Starting at the top of the entries below, set down each line exactly as written, and stop after the line containing "Charm Violin String Set Ball End".
[[ Dataset entries, beginning ]]
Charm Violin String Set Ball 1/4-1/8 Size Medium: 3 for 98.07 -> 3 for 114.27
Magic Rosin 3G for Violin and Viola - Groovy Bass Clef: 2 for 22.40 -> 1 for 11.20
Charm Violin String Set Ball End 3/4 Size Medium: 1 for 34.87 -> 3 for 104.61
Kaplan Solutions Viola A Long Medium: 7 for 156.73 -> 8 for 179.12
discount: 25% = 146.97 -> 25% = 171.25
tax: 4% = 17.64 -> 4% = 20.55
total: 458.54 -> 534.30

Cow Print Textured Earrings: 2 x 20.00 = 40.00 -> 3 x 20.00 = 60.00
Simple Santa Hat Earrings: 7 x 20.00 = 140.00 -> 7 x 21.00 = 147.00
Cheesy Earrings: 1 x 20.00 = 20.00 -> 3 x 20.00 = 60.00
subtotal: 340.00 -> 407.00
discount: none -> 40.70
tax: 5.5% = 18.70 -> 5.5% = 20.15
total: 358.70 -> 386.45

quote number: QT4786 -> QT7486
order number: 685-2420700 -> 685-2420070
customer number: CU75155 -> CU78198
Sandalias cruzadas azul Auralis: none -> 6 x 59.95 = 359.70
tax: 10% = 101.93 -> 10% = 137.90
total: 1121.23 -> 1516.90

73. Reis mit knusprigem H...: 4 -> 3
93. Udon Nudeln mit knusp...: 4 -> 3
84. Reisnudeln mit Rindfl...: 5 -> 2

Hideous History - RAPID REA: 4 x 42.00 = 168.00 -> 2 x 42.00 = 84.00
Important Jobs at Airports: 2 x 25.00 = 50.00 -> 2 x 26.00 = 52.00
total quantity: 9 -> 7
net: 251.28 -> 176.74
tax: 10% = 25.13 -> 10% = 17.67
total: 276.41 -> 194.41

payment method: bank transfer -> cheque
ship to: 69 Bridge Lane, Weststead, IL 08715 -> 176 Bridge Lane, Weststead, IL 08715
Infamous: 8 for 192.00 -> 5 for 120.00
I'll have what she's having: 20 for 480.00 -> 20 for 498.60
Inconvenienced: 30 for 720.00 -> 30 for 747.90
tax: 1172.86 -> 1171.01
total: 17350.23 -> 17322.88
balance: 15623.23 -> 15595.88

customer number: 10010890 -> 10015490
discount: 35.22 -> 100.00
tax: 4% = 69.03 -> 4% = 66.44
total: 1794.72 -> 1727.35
[[ Dataset entries, end ]]
**Expected answer:**
Charm Violin String Set Ball 1/4-1/8 Size Medium: 3 for 98.07 -> 3 for 114.27
Magic Rosin 3G for Violin and Viola - Groovy Bass Clef: 2 for 22.40 -> 1 for 11.20
Charm Violin String Set Ball End 3/4 Size Medium: 1 for 34.87 -> 3 for 104.61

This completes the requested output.